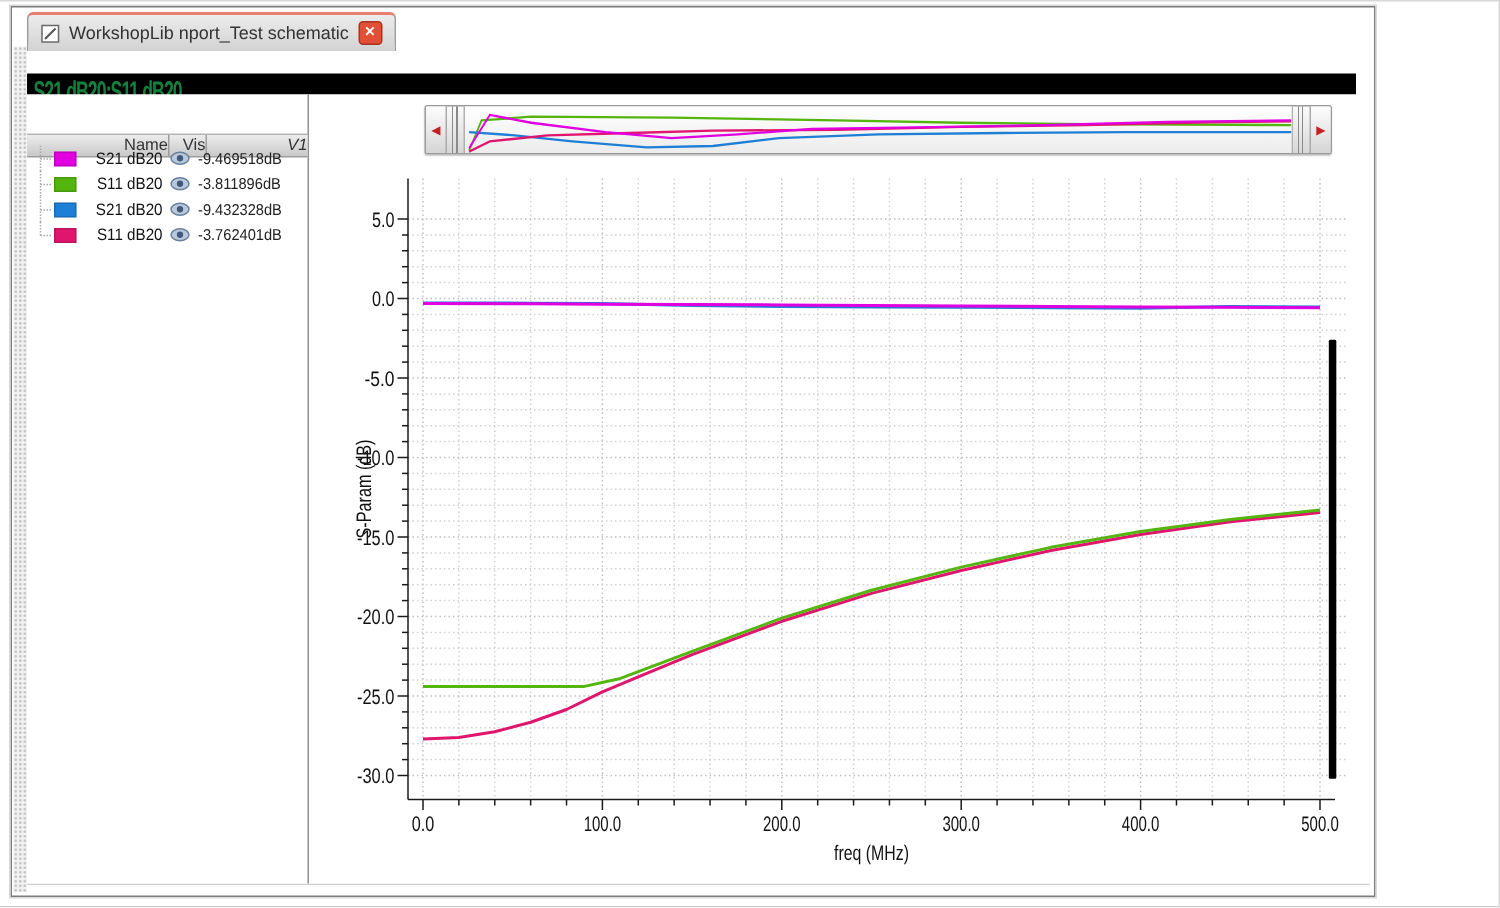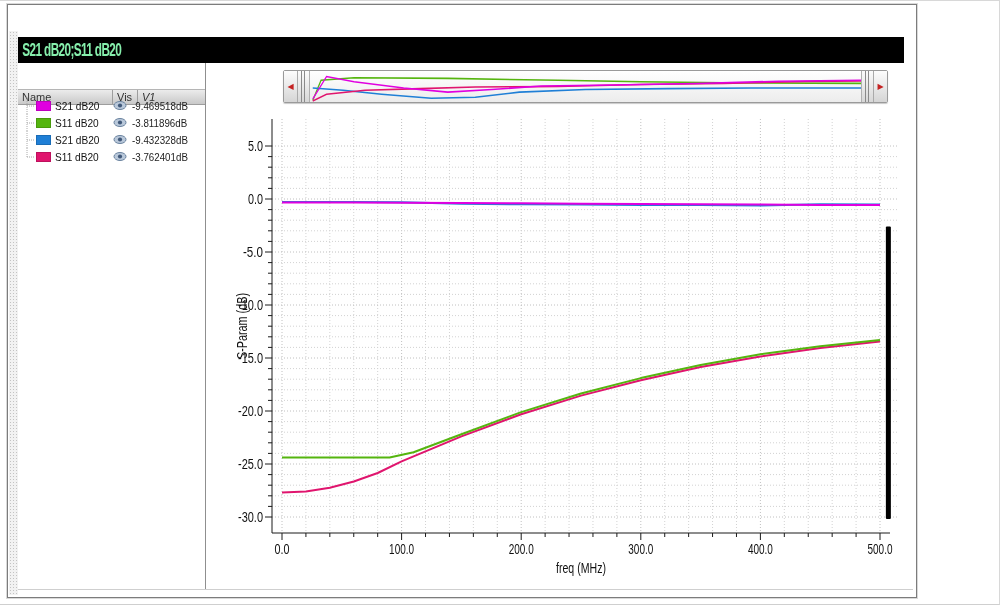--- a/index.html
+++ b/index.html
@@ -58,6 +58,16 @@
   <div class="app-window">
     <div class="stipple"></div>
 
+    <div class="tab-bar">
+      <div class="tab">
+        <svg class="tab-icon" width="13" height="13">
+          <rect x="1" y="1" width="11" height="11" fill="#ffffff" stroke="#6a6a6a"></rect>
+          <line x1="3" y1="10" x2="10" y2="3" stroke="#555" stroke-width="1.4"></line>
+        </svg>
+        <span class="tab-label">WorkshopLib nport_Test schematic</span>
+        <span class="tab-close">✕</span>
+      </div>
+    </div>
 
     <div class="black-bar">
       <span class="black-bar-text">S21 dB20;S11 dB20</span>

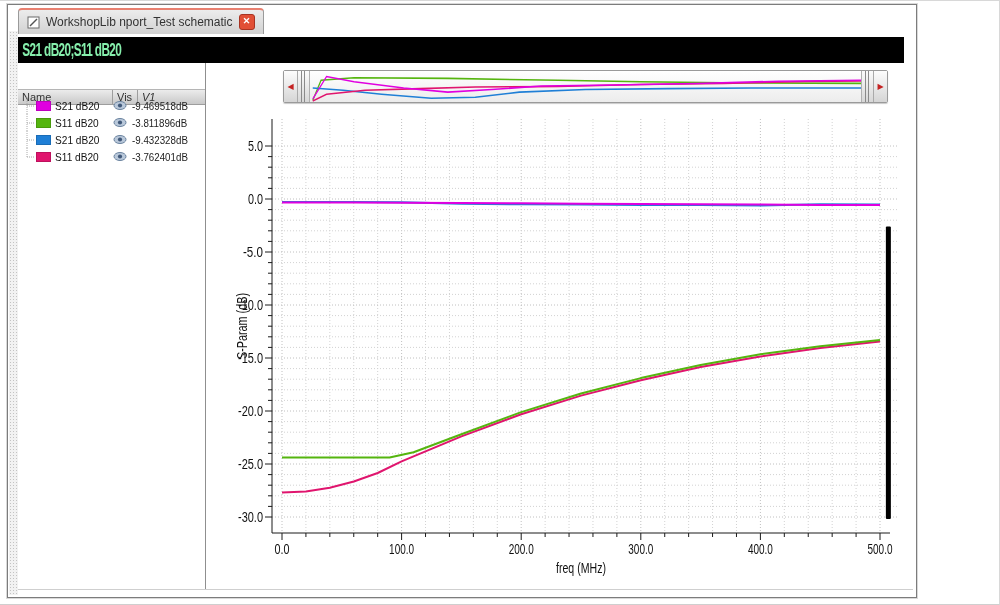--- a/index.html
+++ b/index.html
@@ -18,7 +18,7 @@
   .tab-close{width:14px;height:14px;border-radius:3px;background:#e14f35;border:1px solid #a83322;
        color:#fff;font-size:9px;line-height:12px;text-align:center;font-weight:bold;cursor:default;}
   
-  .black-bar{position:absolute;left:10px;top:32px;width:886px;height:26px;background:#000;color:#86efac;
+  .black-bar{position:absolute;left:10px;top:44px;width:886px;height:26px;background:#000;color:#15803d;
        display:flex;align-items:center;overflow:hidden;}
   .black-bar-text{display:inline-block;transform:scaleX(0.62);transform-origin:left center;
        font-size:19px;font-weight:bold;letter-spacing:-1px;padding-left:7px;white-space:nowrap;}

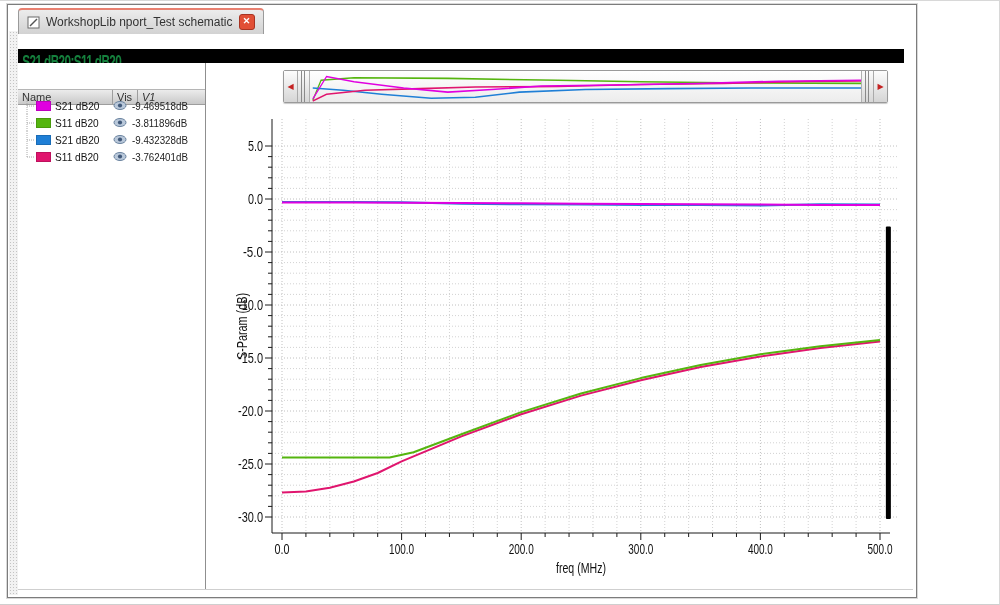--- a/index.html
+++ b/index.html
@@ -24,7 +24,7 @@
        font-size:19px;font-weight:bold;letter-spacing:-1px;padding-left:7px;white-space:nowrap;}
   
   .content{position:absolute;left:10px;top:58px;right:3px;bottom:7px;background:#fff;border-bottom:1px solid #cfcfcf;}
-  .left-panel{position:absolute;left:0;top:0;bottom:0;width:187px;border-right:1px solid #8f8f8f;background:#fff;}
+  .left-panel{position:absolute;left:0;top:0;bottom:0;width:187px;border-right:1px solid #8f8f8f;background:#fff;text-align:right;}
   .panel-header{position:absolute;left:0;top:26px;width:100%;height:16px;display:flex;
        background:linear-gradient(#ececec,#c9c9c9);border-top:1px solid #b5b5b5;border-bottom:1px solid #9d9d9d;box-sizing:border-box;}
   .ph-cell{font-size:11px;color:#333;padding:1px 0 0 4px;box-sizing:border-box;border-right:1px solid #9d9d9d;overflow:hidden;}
* * *
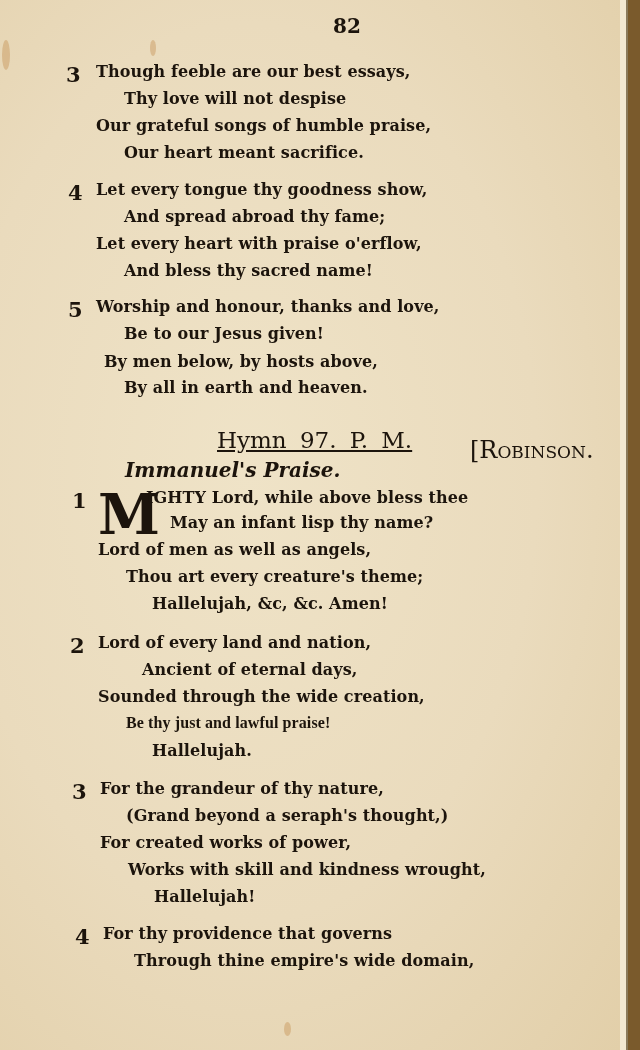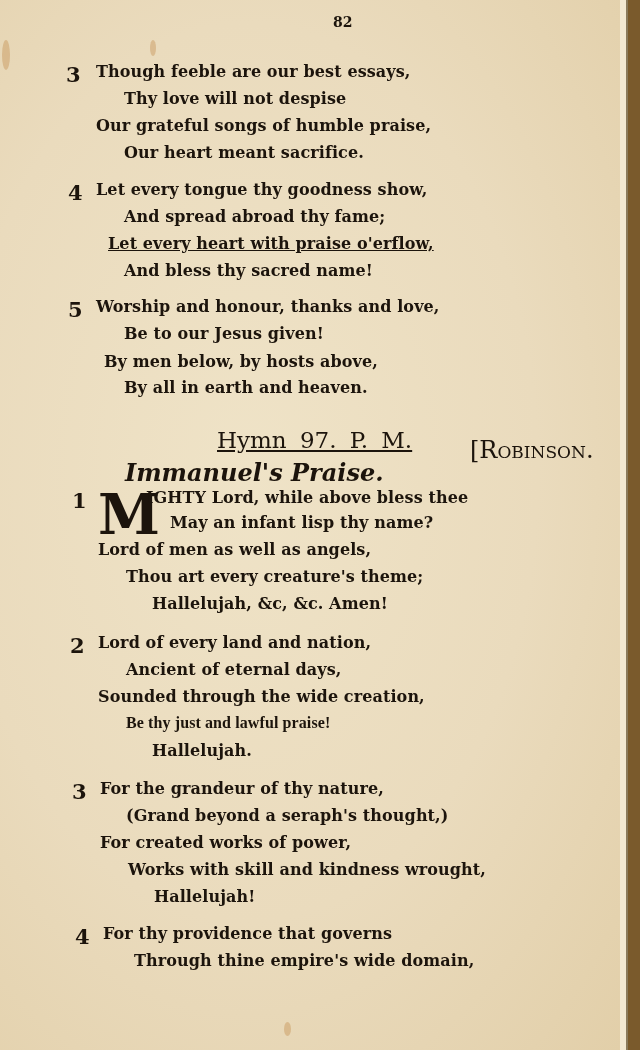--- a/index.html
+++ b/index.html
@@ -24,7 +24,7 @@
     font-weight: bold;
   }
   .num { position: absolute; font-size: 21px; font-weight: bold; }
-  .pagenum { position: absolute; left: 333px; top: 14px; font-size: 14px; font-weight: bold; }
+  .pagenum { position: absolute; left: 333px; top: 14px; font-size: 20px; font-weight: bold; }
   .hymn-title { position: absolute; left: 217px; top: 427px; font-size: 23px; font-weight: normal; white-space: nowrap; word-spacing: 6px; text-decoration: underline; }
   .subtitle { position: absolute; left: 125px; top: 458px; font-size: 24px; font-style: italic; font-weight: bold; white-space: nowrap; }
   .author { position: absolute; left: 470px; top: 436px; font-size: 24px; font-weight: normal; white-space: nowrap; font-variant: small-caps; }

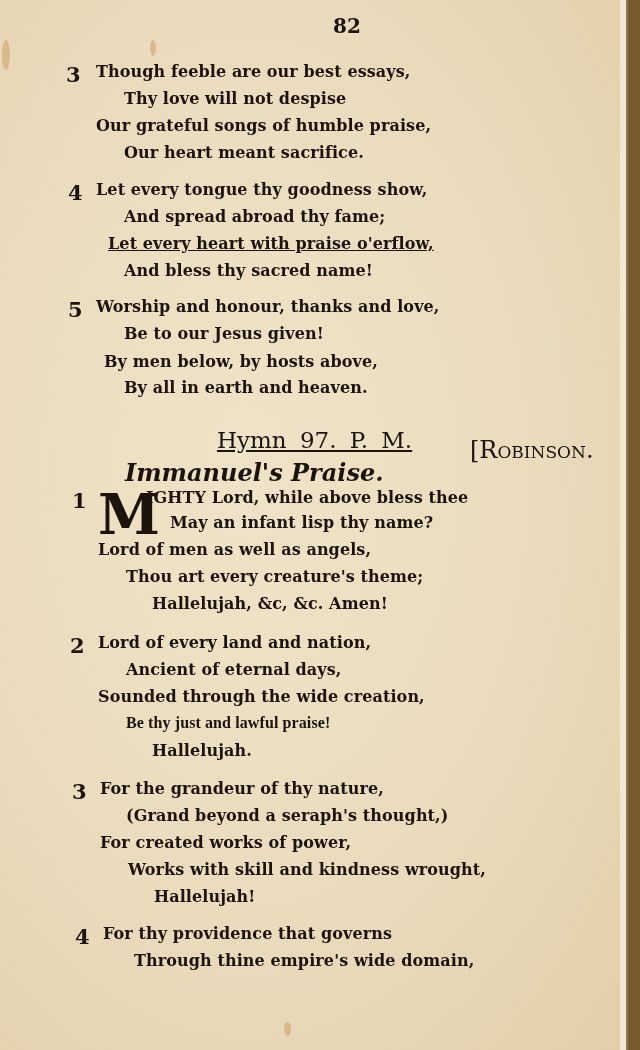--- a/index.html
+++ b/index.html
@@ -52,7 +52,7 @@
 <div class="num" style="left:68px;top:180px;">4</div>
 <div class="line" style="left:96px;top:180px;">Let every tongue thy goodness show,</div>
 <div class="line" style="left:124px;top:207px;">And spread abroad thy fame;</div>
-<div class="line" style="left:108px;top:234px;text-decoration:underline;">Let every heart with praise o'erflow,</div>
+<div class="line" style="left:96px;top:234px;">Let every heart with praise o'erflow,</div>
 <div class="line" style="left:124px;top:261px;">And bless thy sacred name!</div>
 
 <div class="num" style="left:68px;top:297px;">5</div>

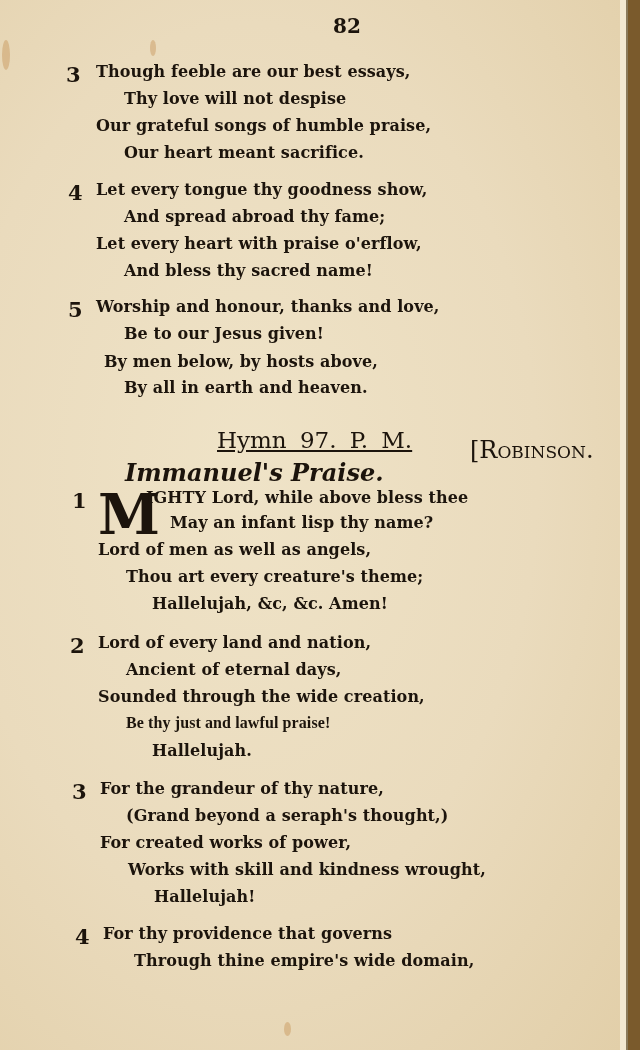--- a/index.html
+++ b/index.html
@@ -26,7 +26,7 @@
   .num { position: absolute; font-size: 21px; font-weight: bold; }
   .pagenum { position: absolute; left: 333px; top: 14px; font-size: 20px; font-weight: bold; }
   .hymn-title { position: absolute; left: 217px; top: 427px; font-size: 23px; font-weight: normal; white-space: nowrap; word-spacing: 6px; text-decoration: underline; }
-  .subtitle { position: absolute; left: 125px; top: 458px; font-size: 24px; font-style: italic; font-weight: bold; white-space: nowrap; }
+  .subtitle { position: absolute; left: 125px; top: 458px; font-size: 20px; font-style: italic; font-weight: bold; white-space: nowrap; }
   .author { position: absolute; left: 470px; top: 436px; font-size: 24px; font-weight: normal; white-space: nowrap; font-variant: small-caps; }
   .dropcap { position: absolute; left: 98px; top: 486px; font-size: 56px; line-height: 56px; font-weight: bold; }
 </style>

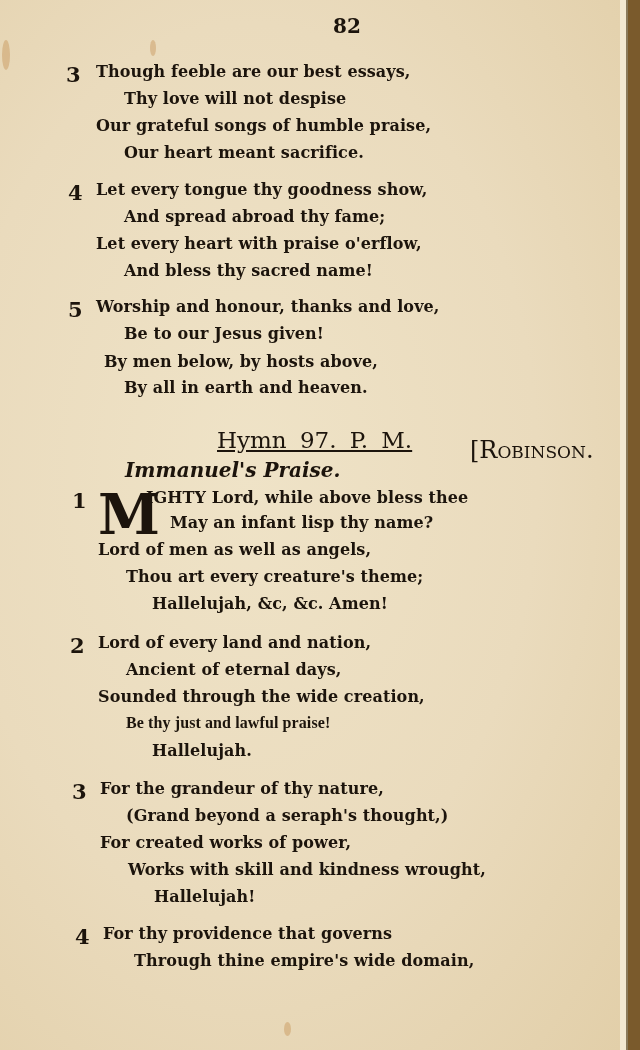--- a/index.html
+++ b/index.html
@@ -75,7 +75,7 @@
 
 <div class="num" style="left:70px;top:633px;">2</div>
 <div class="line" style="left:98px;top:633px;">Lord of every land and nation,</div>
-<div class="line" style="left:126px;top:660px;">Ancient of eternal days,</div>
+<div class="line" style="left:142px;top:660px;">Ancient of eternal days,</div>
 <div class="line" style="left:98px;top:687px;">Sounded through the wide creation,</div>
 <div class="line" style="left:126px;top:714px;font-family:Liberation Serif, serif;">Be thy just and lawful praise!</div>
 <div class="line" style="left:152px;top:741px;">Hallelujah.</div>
...
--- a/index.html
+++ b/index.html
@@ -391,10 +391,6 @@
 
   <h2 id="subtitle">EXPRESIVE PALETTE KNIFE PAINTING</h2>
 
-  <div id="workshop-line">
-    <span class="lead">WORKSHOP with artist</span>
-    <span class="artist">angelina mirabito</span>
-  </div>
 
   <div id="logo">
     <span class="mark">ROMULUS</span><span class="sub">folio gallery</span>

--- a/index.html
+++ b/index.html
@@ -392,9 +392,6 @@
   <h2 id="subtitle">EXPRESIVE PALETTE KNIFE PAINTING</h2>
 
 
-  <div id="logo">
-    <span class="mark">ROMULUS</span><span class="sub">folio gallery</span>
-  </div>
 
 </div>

## YOUR OBJECTIVE
Lines with the word "praise" in them are the answer; report each one from the data.

## TASK OUTPUT
-<div class="line" style="left:108px;top:234px;text-decoration:underline;">Let every heart with praise o'erflow,</div>
+<div class="line" style="left:96px;top:234px;">Let every heart with praise o'erflow,</div>
 <div class="line" style="left:126px;top:714px;font-family:Liberation Serif, serif;">Be thy just and lawful praise!</div>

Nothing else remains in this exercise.